Sunday, January 13

goodbye, facebookland

this week I deactivated my 15-year-old facebook account.


many reasons. mainly, it's a new year, time for trying new things. facebook's role in my recent life has largely been a passive, bad-habit-esque waste of time, and I'm increasingly convinced that its recent roles in spreading terrible ideologies and misleading nonsense makes it problematic for anyone to continue supporting it at all.

so I want to live a year or so truly without it and see what happens. perhaps I'll have more time to write and blog and exercise and knit and make phone calls.

speaking of more time for blogging, over the past months I have been (as is usual) sifting through a dozen different ideas of what I might blog about, with new ideas poking at my brain every few days, too. there are podcasts to blog about, and the upcoming semester to blog about, and gardening plans to blog about. but when? I can't feasibly blog about everything all at once, sadly.

for now, I guess I'm blogging about facebook.

somewhere in the depths of all my old blog drafts, I've had a collection of notes sitting here, from a talk given by a facebook executive or employee of some sort. it was hosted in the student union at Purdue University, where I sat and took notes in the blogger app on my old phone.

here's me, kicking off my mild resolution to blog here more often in 2019, attempting to reconstitute and expand these old notes and snippets into something intelligible and interesting.

facebook's goal/mission/quest/thing has been, for as long as I've heard them talking about having one, is to connect the world.

is this a noble and valiant thing for facebook to be doing? does it seem like a mission that we should trust facebook with?

well, in any case, the speaker opened by stating facebook's mission. and then he spoke excitedly about new developments like live video, virtual reality, and artificial intelligences. oh and about how many new jobs facebook was creating every day. hurray for tech jobs.

he also, unaviodably, had to address issues of privacy and tracking, and he did touch on the ethics of selling users' data to marketers.

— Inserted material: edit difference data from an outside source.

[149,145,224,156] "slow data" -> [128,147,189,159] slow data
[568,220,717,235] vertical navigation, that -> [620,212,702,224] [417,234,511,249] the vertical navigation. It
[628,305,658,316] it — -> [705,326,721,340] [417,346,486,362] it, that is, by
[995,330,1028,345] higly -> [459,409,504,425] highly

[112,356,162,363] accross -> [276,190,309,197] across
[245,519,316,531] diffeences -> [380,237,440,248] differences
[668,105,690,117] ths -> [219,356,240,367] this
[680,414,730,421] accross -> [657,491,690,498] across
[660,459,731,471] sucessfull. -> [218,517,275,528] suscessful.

I'm reminded now, several facebook privacy and ethics scandals later, of this twitter thread about ethics and technology:
Gorcenski writes in her informal critique there that there are no universal codes of ethics. ethics standards are always situated. they're constructed, imperfect, with plenty of ambiguity-- often just enough ambiguity to make companies and other institutions feel halfway okay about carrying out very questionable actions in the world.

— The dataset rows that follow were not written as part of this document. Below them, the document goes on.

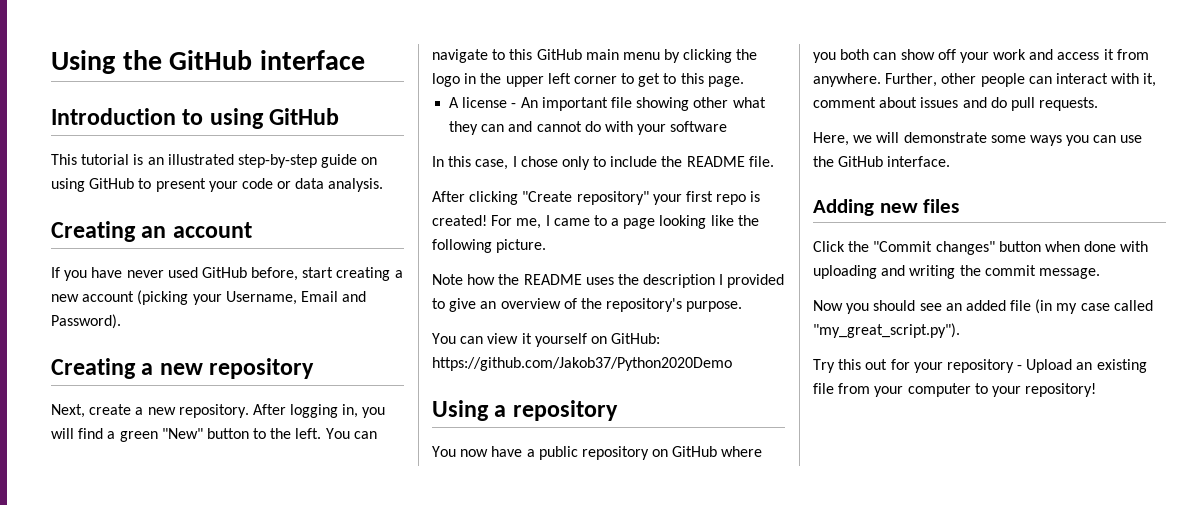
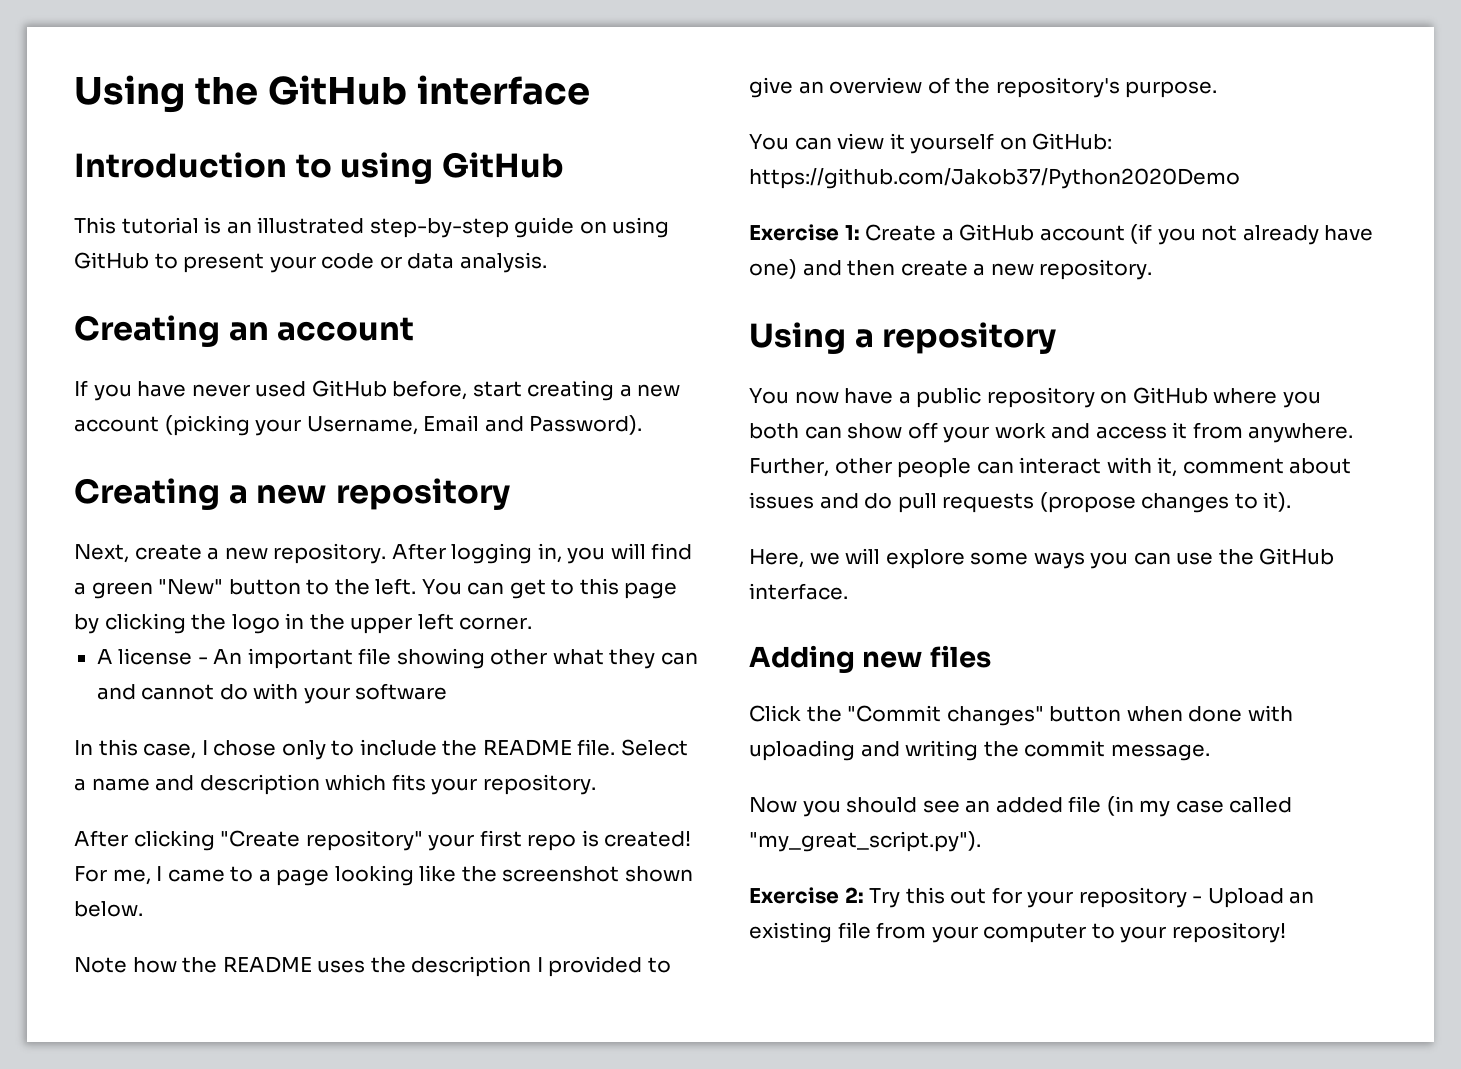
[432,49,660,63] navigate to this GitHub main menu -> [509,578,678,599] get to this page
[573,73,744,87] corner to get to this page. -> [459,617,533,630] corner.
(774, 161) none -> [620,739,688,756] [74,774,596,795] Select a name and description which fits your repository.
[432,239,547,253] following picture. -> [502,866,693,882] [74,901,143,917] screenshot shown below.
(732, 364) none -> [749,224,1374,245] [749,259,1153,280] // Exercise 1: Create a GitHub account (if you not already have one) and then create a new repository.
[1039,97,1099,111] requests. -> [942,492,1292,513] requests (propose changes to it).
[903,132,987,143] demonstrate -> [885,549,965,569] explore
(960, 330) none -> [749,887,864,904] Exercise 2:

from my notes, I see that most of my interest and my strongest reactions to this talk had to do with what the speaker said about facebook-as-governing agent. he shared his experience dealing with the many challenges of managing, filtering, and/or censoring public and semi-public online expression across national borders. he reminded us that facebook has employees and users all over the world. what's legal and appropriate in one country doesn't always match what's legal and appropriate in others. but somehow, facebook's own community standards have to make the whole world happy, to at least some extent.
in negotiating with governments about how to enforce or uphold various local standards, the speaker explained, facebook does as much as they can to push their own values. yes, there are tensions between how a borderless online community wants to function and how more traditional global powers want to run their more traditional, border-bound nations.

facebook, the speaker emphasized, tries to be an agent of empowerment. a platform for making invisible things visible. shining light into dark corners. facilitating new and more transparent conversations. changing the balance of power.

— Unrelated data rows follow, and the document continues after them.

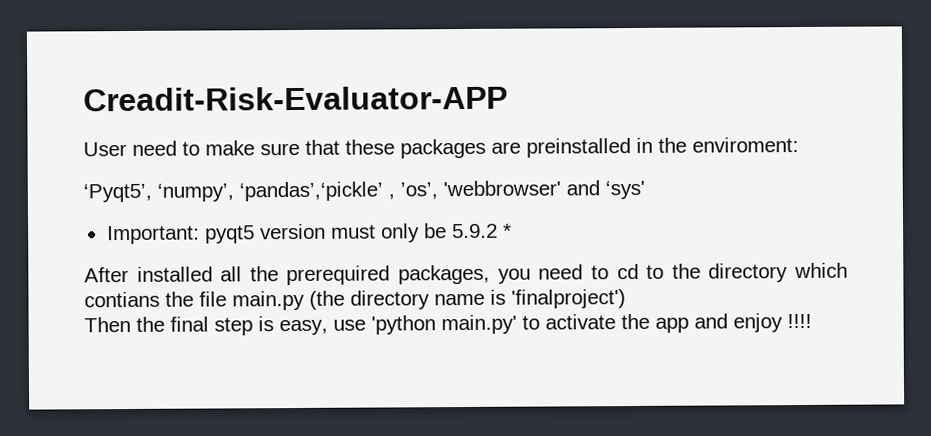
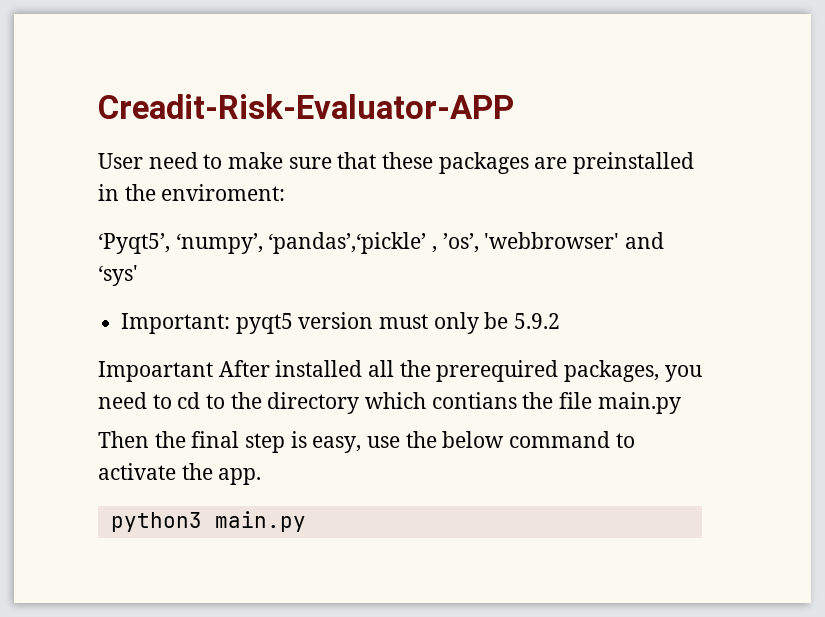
[502,223,512,238] * // -> [98,361,213,382] // Impoartant
[309,289,626,310] (the directory name is 'finalproject') -> (681, 403) none
[371,313,812,335] 'python main.py' to activate the app and enjoy !!!! -> [405,431,635,448] [98,463,262,485] [110,511,306,532] the below command to activate the app. // python3 main.py

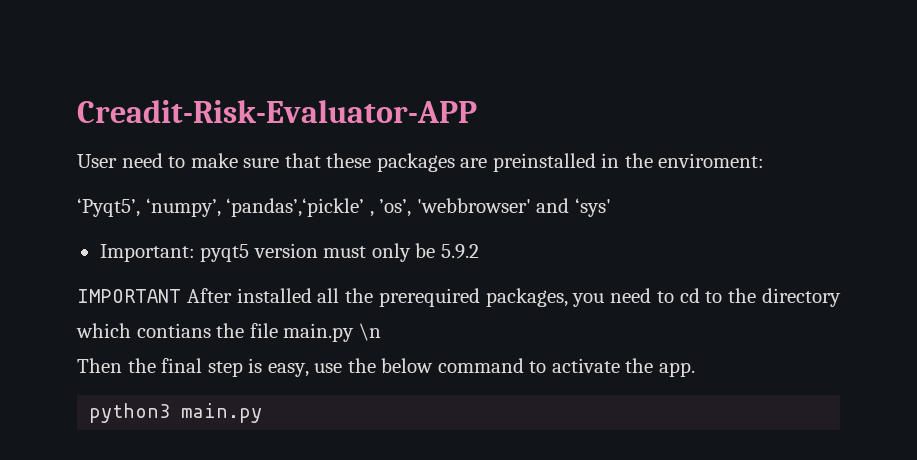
[98,361,213,382] Impoartant -> [77,289,181,303] IMPORTANT
(681, 403) none -> [358,323,381,341] \n

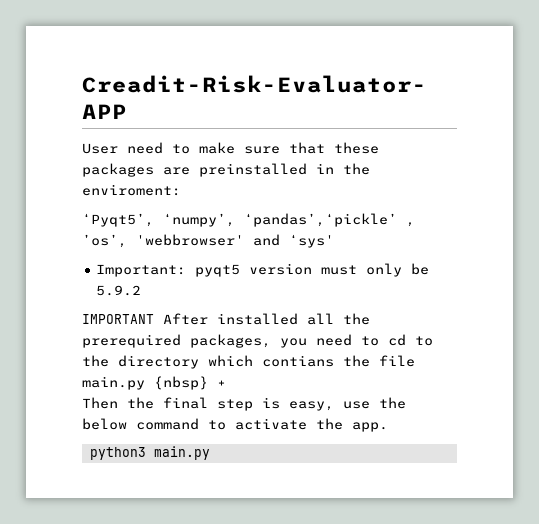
[358,323,381,341] \n -> [154,376,226,390] {nbsp} +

and then the speaker said something about facebook hopefully having a major role in someday establishing some kind of global online government. after that, according to my notes, I typed out this:


does the world want and need to be connected by a central online platform, really? is the capitalist interest that facebook has in being the medium by which everyone is connected anything we can trust?

I'll end this post with two more brief thoughts (the second of which is more of a gesture towards some other people's thoughts, really).

1. it is worth admitting explicitly that the phone-typed notes I took on this nameless facebook employee's presentation are at least three years old at this point. I wish I had included the fellow's name and title and the date of the talk and all that, but I did not. it is also worth admitting that I have not included every single thing I made notes on. what I have done is shape the more timeless bits into a satisfying order and fit them carefully into real sentences. in any case, I make no pretense that my reconstituted representation of the talk and its mood is fully accurate.

2. one of the many awesome podcasts I've listened to inbetween semesters has been ZigZag's end-of-season offering, "If Capitalism and Socialism Had a Baby." they interview Rufus Pollock, who wrote a book called Open Revolution (which you can read online in PDF form over here). I love the ZigZag podcast, and their whole second season was a carnival of great interrogations and important questions about technology and humans. go listen to it!